§ Work instruction:
Quote all of the data exactly as given. Skip every picture it contains.

§ Task input:

--

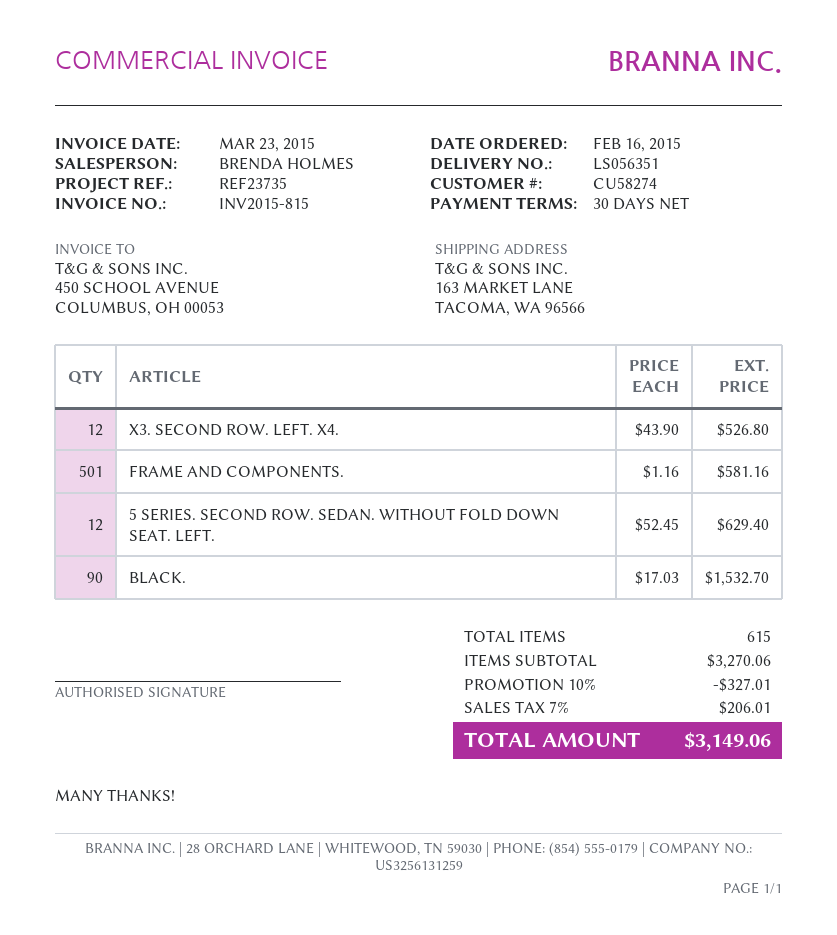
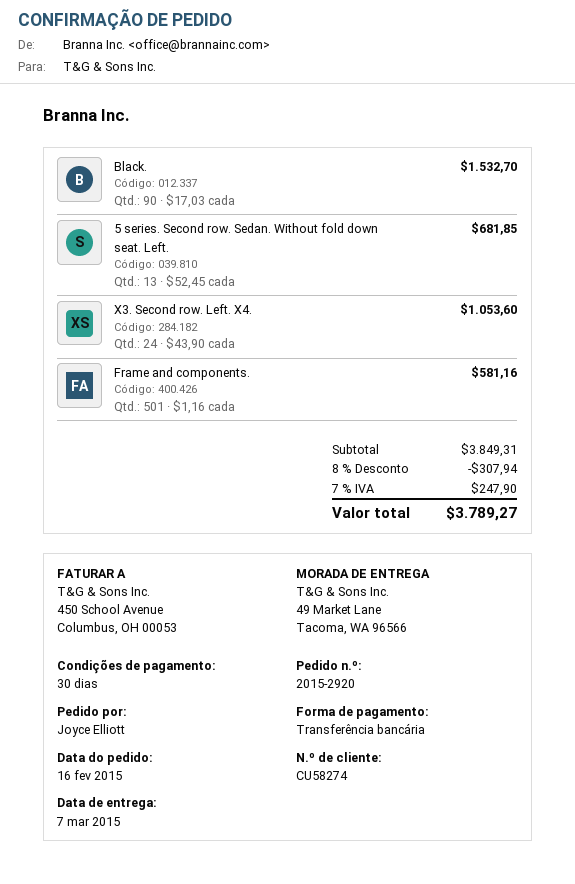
ship to: 163 MARKET LANE, TACOMA, WA 96566 -> 49 Market Lane, Tacoma, WA 96566
X3. SECOND ROW. LEFT. X4.: 12 x 43.90 = 526.80 -> 24 x 43.90 = 1053.60
5 SERIES. SECOND ROW. SEDAN. WITHOUT FOLD DOWN SEAT. LEFT.: 12 x 52.45 = 629.40 -> 13 x 52.45 = 681.85
subtotal: 3270.06 -> 3849.31
discount: 10% = 327.01 -> 8% = 307.94
tax: 7% = 206.01 -> 7% = 247.90
total: 3149.06 -> 3789.27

--

§ Answer:
ship to: 163 MARKET LANE, TACOMA, WA 96566 -> 49 Market Lane, Tacoma, WA 96566
X3. SECOND ROW. LEFT. X4.: 12 x 43.90 = 526.80 -> 24 x 43.90 = 1053.60
5 SERIES. SECOND ROW. SEDAN. WITHOUT FOLD DOWN SEAT. LEFT.: 12 x 52.45 = 629.40 -> 13 x 52.45 = 681.85
subtotal: 3270.06 -> 3849.31
discount: 10% = 327.01 -> 8% = 307.94
tax: 7% = 206.01 -> 7% = 247.90
total: 3149.06 -> 3789.27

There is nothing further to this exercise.